От этих слов у Орра на душе почему-то стало нехорошо.
– Зачем?
– Главным образом, чтобы записать усиленные ритмы мозга в обычном состоянии. Полный анализ я провел еще на первом сеансе, но тогда «Усилитель» не умел толком настраиваться на вашу частоту. А сейчас я смогу простимулировать и более четко отследить определенные реакции, особенно тот «эффект трассирующих пуль» в гиппокампе. Потом я их сравню с тем, как ваш мозг работает в фазе БДГ, и с параметрами других людей, как здоровых, так и с отклонениями. Мне, Джордж, интересно понять, как вы устроены, разобраться, почему у вас такие сны.
– Зачем? – повторил Орр.
– Зачем? Разве не за этим вы сюда пришли?
– Я пришел, чтобы меня вылечили. Чтобы научиться не видеть действенных снов.
– Если бы у вас был такой простой случай, что раз-два-три и вылечился, разве вас направили бы в Институт, в НИПОЧ? Ко мне?
Орр закрыл лицо руками и промолчал.
– Джордж, я не могу объяснить, как перестать видеть такие сны, пока не пойму, как именно у вас это получается.
– Но если поймете, объясните?
Хейбер размашисто покачался взад-вперед на каблуках.
– Почему вы так себя боитесь, Джордж?
– Себя не боюсь, – сказал Орр; ладони у него вспотели. – Я боюсь…
Но оказалось, что выговорить местоимение слишком страшно.
– Менять мир, как вы говорите. Хорошо, понимаю. Мы много раз это обсуждали. Но почему, Джордж? Надо задать себе этот вопрос. Что плохого в том, чтобы менять мир? Может, это из-за своей самоотрицающей, усредняющей натуры вы все время так осторожничаете? Попробуйте оторваться от себя и взглянуть на свою позицию со стороны, объективно. Вы боитесь потерять равновесие. Но почему вы решили, что перемены его нарушат? В конце концов, жизнь не статичный объект, это процесс. Она не может замереть. На рациональном уровне вы это понимаете, но эмоционально не принимаете. Все каждую секунду меняется, в одну реку не войдешь дважды. Жизнь, эволюция, вся наша Вселенная с пространством-временем и материей-энергией, само существование – все это, по сути, изменчивость.
– Это только один аспект, – ответил Орр. – Второй – покой.
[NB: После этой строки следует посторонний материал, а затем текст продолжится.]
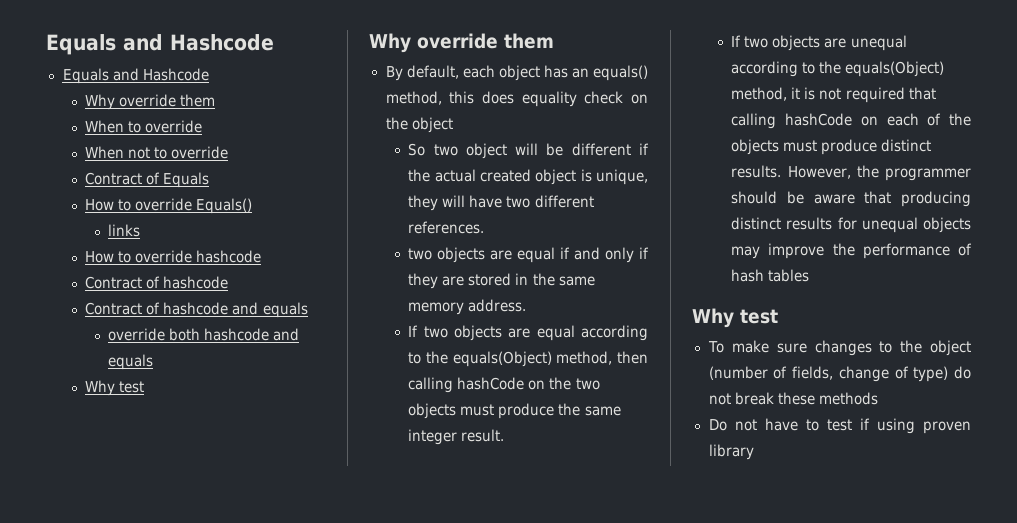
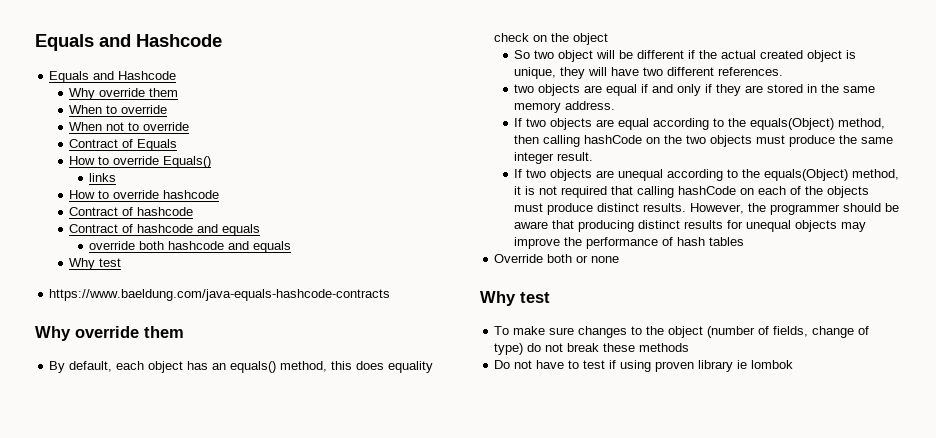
+ https://www.baeldung.com/java-equals-hashcode-contracts
+ Override both or none
- Do not have to test if using proven library
+ Do not have to test if using proven library ie lombok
– Когда ничего больше не меняется – это конечный результат энтропии, тепловая смерть Вселенной. Чем больше всего движется, взаимодействует, сталкивается, меняется, чем больше равновесия – тем больше жизни. Я за жизнь, Джордж. А сама жизнь – это уже огромный риск, ставка с минимальными шансами на успех! Нельзя прожить жизнь в безопасности – не существует ее. Высуньтесь уже из своего кокона и поживите полной жизнью! Не важно, как вы чего-то добились, главное – чего добились. Вы боитесь себе признаться, что мы с вами – вы и я – проводим великий эксперимент. Мы вот-вот откроем и научимся контролировать – на благо всего человечества – совершенно новую силу, новое поле антиэнтропийной энергии, поле жизненной силы, воли к действию, к свершению, к перемене!
– Все это так. Но…
– Что «но», Джордж?
Он теперь говорил терпеливо, как мудрый отец с сыном, и Орр заставил себя продолжить, хотя понимал, что бесполезно.
– Мы сами из этого мира, а не против него. Если себя ему противопоставлять и пытаться управлять всем со стороны, ничего не выйдет. Это против самой жизни. Есть путь, но мы должны по нему идти. Мир просто есть, и не важно, каким, на наш взгляд, он должен быть. Наше дело – быть вместе с ним. Надо оставить его в покое.
Хейбер прошелся по комнате и остановился перед огромным окном в северной стене, открывающим вид на мирную, неизвергающуюся вершину горы Сент-Хеленс. Несколько раз кивнул.
– Понимаю, – сказал он, не оборачиваясь. – Все понимаю. Но попробую объяснить по-другому, и, может, вы все-таки поймете, чего я добиваюсь. Представьте, что вы один идете по джунглям Мату-Гросу и вдруг видите: на тропе лежит индианка, умирает от змеиного укуса. У вас в аптечке есть противоядие – очень много, на тысячи укусов хватит. Вы его ей не дадите? Раз «пусть все будет как есть». Вы «оставите ее в покое»?